_Try it:_ Quote exactly and only this range of lines in the data below: the line that holds "Ricola 20 x Ricola Cranberry" to the line that holds "total: 364.54 -> 245.98", both included.

++++++++

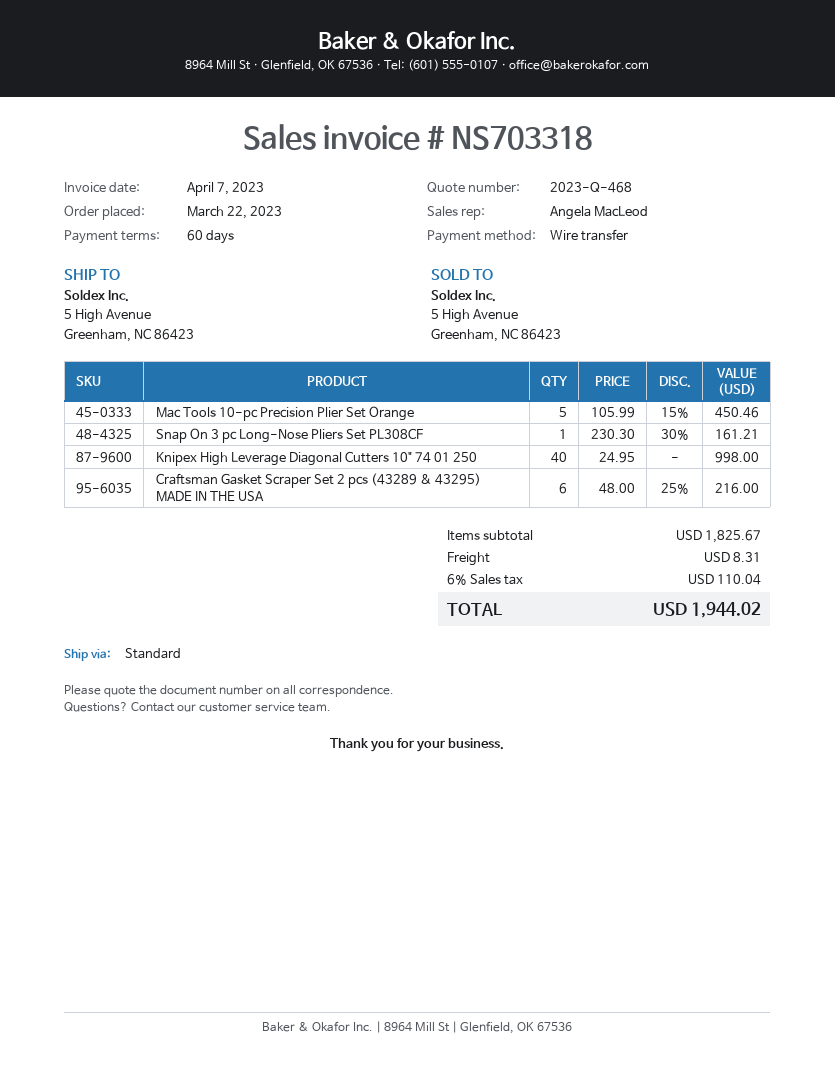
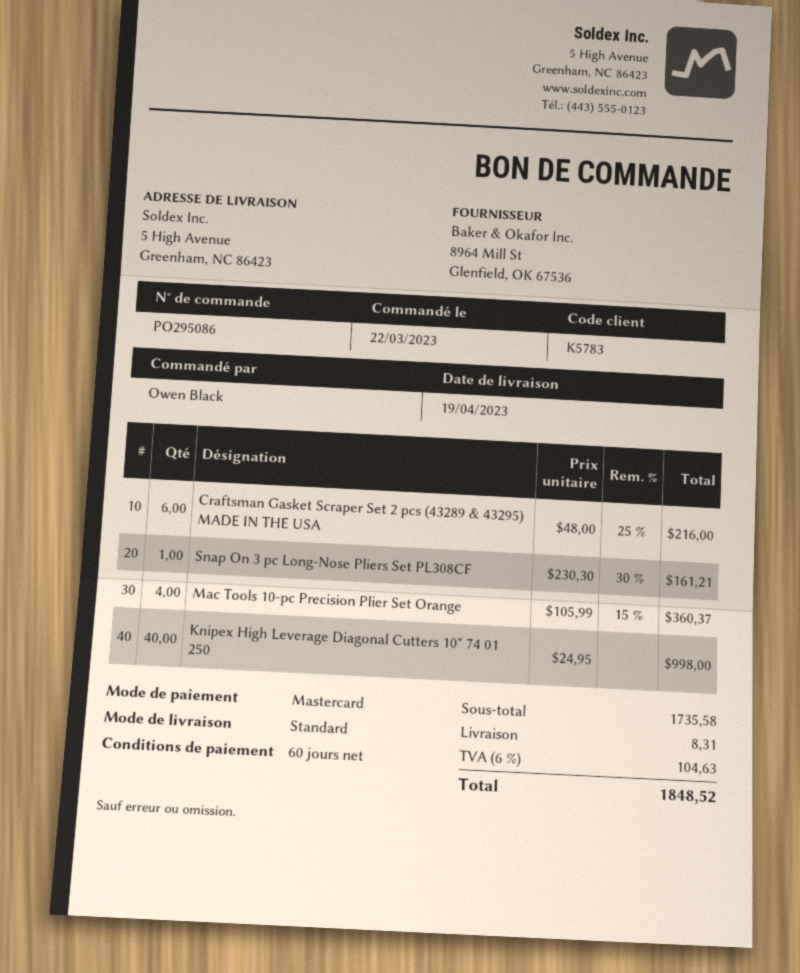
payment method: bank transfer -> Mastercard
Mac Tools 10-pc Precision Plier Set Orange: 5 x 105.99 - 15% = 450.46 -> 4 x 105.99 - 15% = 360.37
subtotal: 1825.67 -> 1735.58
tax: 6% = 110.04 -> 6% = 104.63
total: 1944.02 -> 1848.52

++++++++

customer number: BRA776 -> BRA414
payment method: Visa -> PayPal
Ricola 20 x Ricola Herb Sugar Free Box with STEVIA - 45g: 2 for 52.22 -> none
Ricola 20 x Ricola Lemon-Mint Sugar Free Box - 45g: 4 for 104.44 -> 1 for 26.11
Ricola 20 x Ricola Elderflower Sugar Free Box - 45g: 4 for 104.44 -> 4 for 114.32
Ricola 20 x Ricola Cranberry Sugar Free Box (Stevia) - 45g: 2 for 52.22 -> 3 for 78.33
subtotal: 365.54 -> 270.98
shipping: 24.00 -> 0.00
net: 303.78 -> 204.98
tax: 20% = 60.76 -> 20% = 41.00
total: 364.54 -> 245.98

++++++++

_Result of the task:_
Ricola 20 x Ricola Cranberry Sugar Free Box (Stevia) - 45g: 2 for 52.22 -> 3 for 78.33
subtotal: 365.54 -> 270.98
shipping: 24.00 -> 0.00
net: 303.78 -> 204.98
tax: 20% = 60.76 -> 20% = 41.00
total: 364.54 -> 245.98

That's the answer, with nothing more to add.